::: SUPPLIED RECORDS

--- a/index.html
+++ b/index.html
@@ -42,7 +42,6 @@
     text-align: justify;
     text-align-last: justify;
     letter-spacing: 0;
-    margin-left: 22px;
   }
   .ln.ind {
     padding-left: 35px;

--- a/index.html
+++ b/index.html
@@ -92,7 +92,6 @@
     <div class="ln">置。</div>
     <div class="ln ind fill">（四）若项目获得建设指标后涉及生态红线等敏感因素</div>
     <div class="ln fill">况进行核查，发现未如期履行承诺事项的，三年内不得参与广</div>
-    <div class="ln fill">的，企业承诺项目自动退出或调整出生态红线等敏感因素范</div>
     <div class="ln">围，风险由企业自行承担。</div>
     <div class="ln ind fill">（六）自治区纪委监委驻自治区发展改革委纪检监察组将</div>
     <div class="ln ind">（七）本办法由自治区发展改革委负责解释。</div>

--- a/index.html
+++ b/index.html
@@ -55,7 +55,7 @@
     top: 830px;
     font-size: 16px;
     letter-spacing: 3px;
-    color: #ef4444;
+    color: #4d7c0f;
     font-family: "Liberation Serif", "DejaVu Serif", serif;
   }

::::::
::: SUPPLIED RECORDS

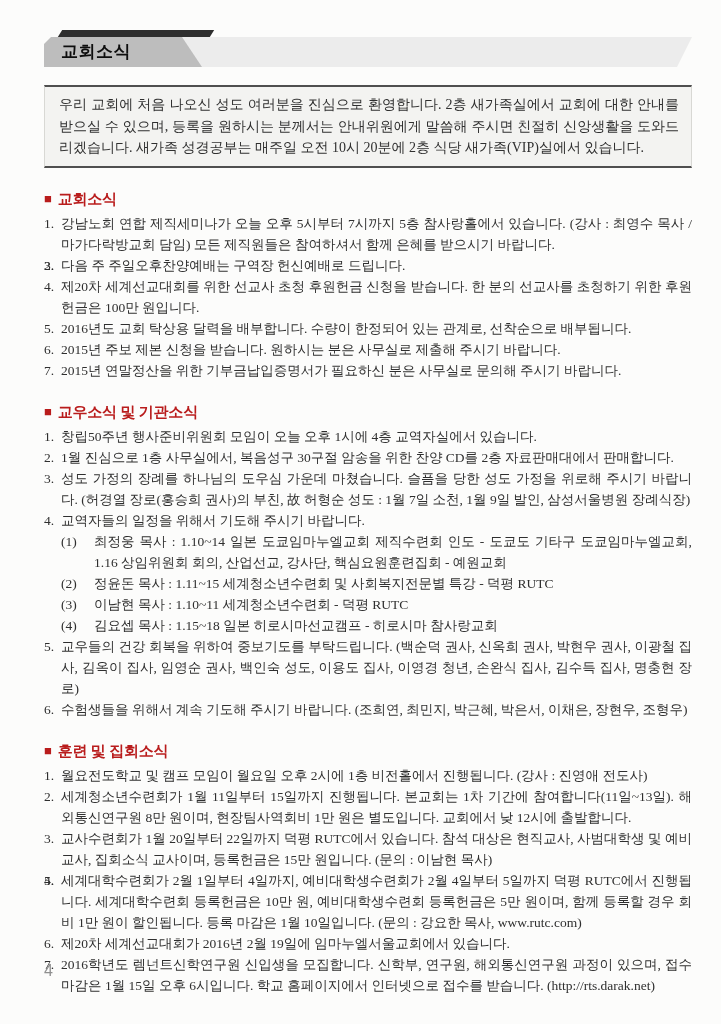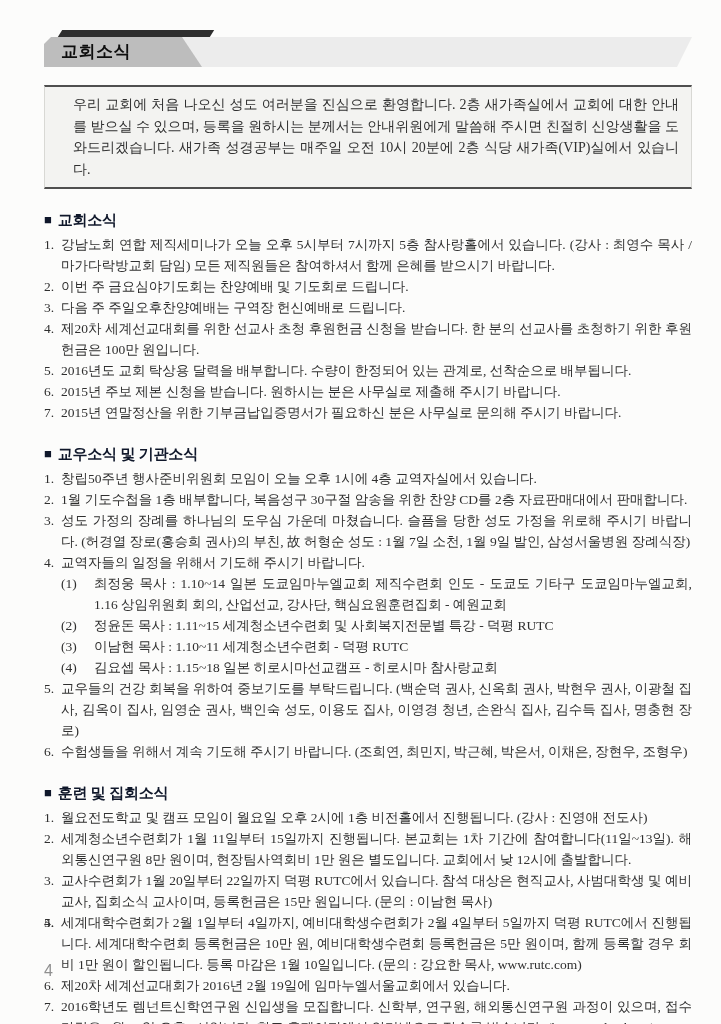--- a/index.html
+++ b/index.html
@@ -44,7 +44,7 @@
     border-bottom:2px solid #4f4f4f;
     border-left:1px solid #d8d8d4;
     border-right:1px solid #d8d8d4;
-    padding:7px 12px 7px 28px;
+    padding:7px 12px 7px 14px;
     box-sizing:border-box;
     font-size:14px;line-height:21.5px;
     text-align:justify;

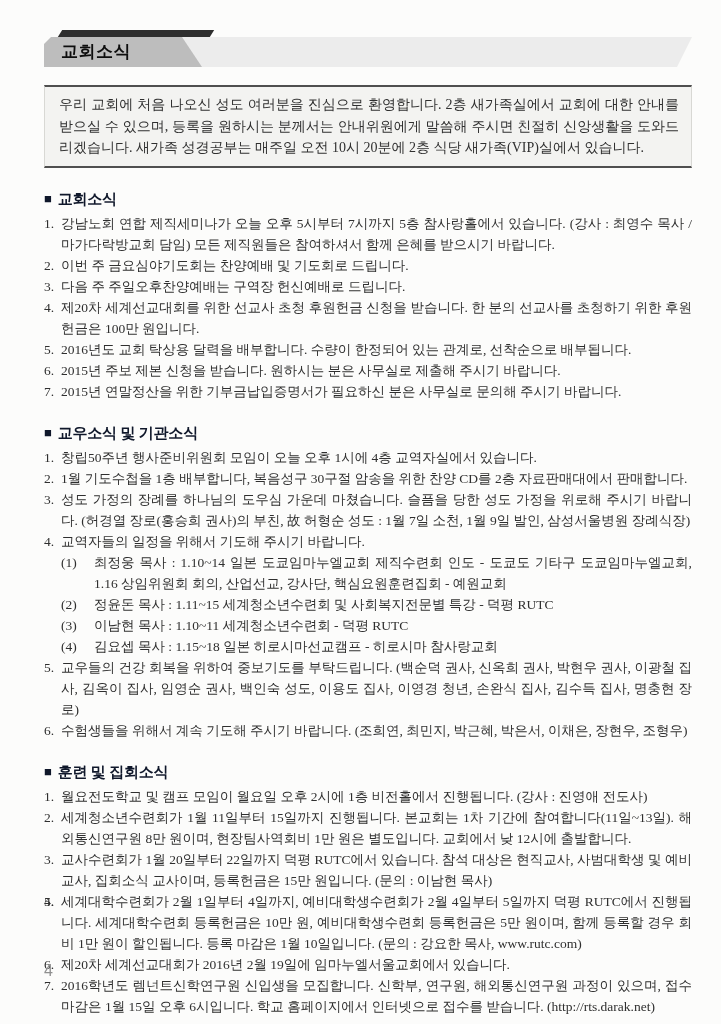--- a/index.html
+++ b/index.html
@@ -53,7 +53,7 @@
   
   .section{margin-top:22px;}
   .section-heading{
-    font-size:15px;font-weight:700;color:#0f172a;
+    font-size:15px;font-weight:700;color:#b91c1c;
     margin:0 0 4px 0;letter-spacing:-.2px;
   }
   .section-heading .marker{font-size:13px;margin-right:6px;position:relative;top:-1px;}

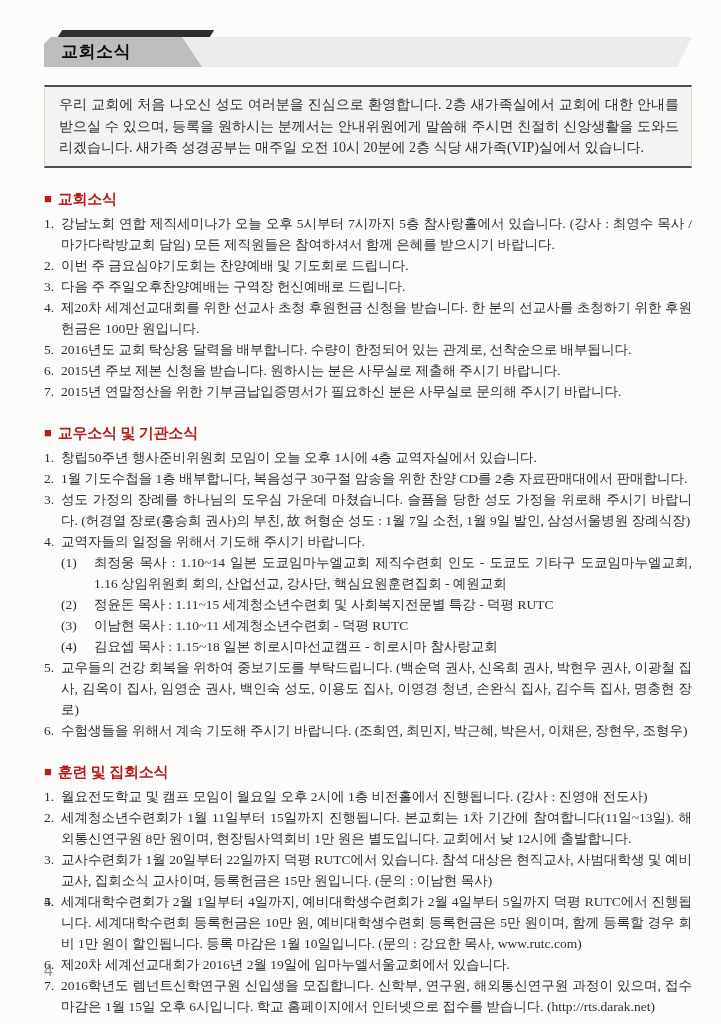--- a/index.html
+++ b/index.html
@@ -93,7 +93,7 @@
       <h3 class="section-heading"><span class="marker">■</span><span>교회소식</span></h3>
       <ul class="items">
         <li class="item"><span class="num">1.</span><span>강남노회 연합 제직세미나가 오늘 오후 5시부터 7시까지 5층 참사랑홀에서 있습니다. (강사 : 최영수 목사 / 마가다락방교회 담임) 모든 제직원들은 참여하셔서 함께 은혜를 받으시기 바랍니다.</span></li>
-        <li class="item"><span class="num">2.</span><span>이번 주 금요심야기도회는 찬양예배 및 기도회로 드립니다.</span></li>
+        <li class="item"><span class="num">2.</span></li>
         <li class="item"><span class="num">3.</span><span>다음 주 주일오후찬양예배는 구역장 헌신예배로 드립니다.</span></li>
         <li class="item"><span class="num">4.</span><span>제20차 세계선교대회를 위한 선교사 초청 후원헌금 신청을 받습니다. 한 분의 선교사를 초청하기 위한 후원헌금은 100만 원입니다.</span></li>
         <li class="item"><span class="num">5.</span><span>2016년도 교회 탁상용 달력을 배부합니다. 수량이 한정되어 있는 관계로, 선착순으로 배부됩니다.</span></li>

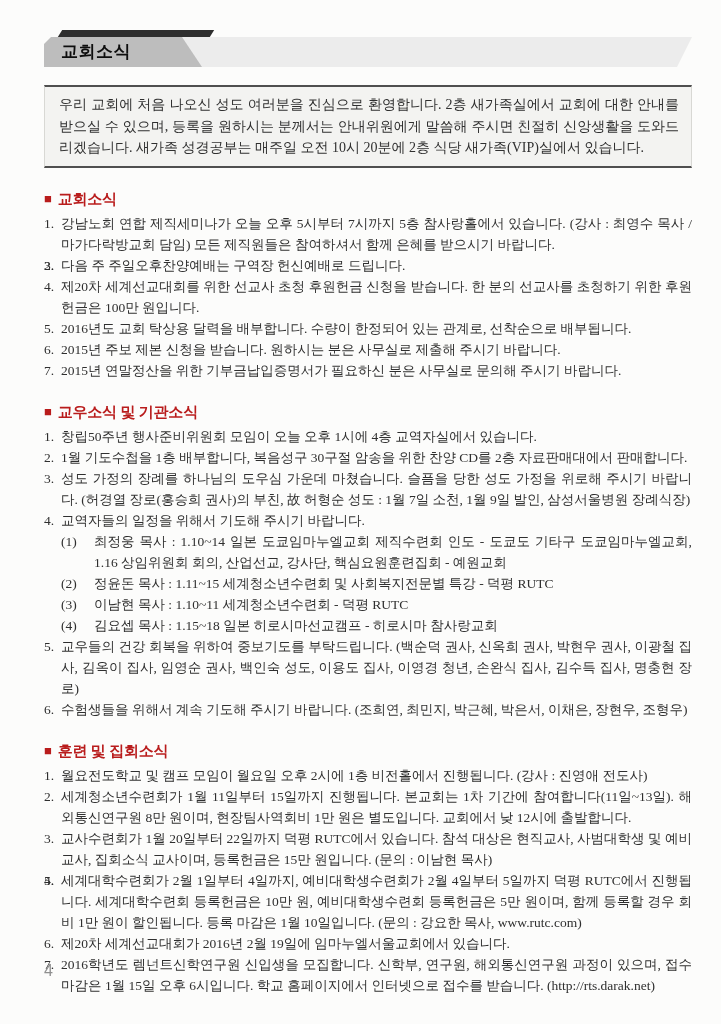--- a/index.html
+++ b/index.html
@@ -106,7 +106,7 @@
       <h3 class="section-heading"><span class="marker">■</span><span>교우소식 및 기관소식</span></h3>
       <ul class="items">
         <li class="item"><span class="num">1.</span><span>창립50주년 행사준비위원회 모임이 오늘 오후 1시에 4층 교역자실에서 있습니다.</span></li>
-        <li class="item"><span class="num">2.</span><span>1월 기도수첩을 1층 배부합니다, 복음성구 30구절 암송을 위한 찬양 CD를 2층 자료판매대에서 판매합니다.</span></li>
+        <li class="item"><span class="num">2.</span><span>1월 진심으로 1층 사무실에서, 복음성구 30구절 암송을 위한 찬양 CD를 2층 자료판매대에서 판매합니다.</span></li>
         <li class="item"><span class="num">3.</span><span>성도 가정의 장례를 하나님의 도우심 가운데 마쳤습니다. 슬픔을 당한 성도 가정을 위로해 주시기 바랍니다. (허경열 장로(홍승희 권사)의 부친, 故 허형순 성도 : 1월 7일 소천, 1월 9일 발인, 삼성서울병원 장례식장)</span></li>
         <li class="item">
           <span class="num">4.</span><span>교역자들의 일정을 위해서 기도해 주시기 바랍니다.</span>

::::::

# EXERCISE BRIEF
In the entries above, find each line with the string "size" and copy it.

# REPLY TO THE EXERCISE
     font-size: 16px;
     font-size:14px;line-height:21.5px;
-    font-size:15px;font-weight:700;color:#0f172a;
+    font-size:15px;font-weight:700;color:#b91c1c;
   .section-heading .marker{font-size:13px;margin-right:6px;position:relative;top:-1px;}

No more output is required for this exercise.